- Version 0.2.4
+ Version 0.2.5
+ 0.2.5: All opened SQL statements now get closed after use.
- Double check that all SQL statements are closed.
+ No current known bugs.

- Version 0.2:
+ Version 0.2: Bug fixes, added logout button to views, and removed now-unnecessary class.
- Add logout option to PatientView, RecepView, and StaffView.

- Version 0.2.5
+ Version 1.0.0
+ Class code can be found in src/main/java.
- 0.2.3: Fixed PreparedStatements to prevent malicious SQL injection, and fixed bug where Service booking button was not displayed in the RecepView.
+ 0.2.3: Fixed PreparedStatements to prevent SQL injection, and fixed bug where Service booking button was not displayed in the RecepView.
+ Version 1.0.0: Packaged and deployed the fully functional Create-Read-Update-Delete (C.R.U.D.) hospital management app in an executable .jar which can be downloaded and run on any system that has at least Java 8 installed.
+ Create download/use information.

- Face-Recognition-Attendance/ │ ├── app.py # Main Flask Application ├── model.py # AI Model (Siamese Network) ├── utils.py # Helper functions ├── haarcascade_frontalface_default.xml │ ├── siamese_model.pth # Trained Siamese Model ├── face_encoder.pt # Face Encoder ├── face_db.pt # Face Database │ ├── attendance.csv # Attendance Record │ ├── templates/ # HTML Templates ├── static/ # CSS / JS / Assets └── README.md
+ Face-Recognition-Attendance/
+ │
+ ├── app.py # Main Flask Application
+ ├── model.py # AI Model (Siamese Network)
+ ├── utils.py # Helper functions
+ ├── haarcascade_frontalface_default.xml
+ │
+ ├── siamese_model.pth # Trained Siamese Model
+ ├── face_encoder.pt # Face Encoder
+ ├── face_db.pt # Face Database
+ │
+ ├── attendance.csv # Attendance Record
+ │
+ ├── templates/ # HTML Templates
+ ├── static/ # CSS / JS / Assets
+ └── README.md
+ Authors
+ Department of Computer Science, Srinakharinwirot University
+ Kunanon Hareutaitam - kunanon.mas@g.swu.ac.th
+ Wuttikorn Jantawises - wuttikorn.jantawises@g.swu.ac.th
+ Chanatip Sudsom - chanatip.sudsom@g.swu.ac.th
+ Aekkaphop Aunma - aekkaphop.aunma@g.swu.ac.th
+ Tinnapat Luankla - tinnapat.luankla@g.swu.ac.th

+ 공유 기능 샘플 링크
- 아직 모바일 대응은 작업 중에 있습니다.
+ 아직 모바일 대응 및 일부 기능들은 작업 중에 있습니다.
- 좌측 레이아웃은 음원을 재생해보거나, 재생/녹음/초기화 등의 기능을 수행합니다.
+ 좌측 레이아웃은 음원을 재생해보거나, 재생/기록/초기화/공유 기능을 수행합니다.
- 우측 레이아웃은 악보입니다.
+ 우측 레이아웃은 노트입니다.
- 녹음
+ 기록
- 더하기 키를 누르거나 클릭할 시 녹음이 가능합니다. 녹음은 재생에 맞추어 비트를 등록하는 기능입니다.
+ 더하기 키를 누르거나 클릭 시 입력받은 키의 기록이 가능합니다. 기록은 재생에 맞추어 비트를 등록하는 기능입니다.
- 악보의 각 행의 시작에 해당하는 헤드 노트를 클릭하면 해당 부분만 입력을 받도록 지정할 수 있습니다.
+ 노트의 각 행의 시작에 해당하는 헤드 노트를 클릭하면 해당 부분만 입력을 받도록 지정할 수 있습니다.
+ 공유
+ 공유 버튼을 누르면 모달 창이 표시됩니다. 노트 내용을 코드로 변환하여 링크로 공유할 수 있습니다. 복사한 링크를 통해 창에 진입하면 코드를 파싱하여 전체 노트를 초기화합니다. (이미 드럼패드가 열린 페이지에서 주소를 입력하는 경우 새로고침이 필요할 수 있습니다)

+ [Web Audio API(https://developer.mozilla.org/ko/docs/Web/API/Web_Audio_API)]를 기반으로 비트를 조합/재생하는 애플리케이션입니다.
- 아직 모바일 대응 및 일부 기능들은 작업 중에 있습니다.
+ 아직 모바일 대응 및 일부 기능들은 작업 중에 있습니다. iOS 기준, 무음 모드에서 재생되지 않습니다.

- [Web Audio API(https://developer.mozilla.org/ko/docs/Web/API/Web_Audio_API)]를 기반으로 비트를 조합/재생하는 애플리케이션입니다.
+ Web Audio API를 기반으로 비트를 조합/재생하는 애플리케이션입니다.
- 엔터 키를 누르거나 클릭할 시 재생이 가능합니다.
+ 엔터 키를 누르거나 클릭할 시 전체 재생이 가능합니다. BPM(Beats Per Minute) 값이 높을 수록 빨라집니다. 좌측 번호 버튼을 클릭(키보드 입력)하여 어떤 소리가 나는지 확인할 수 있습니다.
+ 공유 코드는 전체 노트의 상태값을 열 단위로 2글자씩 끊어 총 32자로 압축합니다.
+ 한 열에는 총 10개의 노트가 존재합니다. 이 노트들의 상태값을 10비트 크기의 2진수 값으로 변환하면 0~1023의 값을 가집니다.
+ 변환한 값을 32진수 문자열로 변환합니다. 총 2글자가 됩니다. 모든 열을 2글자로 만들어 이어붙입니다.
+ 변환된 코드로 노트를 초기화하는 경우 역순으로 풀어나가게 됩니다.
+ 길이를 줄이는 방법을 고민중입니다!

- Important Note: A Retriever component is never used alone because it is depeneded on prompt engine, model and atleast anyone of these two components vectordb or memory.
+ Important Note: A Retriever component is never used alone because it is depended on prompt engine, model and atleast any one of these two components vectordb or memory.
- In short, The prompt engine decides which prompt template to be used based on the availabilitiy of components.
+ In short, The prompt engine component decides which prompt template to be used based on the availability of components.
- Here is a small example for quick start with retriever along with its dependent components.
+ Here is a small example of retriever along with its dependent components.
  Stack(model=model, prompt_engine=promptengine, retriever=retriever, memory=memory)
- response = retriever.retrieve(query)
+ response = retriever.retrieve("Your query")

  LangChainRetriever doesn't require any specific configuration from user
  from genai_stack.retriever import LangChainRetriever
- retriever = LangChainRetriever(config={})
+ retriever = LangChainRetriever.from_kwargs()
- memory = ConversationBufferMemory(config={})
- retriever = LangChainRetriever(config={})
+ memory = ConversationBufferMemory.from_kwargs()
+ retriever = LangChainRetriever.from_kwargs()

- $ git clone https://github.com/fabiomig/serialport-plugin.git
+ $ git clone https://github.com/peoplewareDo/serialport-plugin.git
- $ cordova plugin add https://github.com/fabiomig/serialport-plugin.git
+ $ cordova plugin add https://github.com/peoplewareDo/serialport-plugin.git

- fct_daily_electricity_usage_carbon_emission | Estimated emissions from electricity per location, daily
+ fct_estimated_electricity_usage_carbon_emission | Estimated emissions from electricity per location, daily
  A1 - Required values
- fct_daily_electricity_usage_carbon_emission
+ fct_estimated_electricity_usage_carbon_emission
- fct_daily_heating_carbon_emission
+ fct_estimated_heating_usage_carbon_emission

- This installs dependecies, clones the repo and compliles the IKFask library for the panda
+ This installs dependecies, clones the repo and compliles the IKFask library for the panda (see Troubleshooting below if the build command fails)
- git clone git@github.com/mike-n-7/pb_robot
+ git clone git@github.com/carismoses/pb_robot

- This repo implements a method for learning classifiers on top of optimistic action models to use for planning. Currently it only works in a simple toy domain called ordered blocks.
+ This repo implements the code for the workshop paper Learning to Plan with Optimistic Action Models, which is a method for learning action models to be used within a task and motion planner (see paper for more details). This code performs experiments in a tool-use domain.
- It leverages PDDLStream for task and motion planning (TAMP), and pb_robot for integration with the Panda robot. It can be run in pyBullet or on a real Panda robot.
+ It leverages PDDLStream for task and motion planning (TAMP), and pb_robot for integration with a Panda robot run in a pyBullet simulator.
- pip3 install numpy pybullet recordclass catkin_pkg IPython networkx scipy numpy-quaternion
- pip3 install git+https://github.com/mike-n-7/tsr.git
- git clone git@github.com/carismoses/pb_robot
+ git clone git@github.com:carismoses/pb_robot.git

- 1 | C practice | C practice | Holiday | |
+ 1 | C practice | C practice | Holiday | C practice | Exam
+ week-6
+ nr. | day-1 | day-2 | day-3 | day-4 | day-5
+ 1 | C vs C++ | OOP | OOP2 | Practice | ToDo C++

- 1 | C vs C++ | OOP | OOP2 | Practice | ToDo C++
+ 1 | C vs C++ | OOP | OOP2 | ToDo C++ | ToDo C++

====

→ **WHAT YOU NEED TO DO**
Which of the lines above include the word "상태값을"? Copy each of them.

→ **YOUR SOLUTION**
+ 공유 코드는 전체 노트의 상태값을 열 단위로 2글자씩 끊어 총 32자로 압축합니다.
+ 한 열에는 총 10개의 노트가 존재합니다. 이 노트들의 상태값을 10비트 크기의 2진수 값으로 변환하면 0~1023의 값을 가집니다.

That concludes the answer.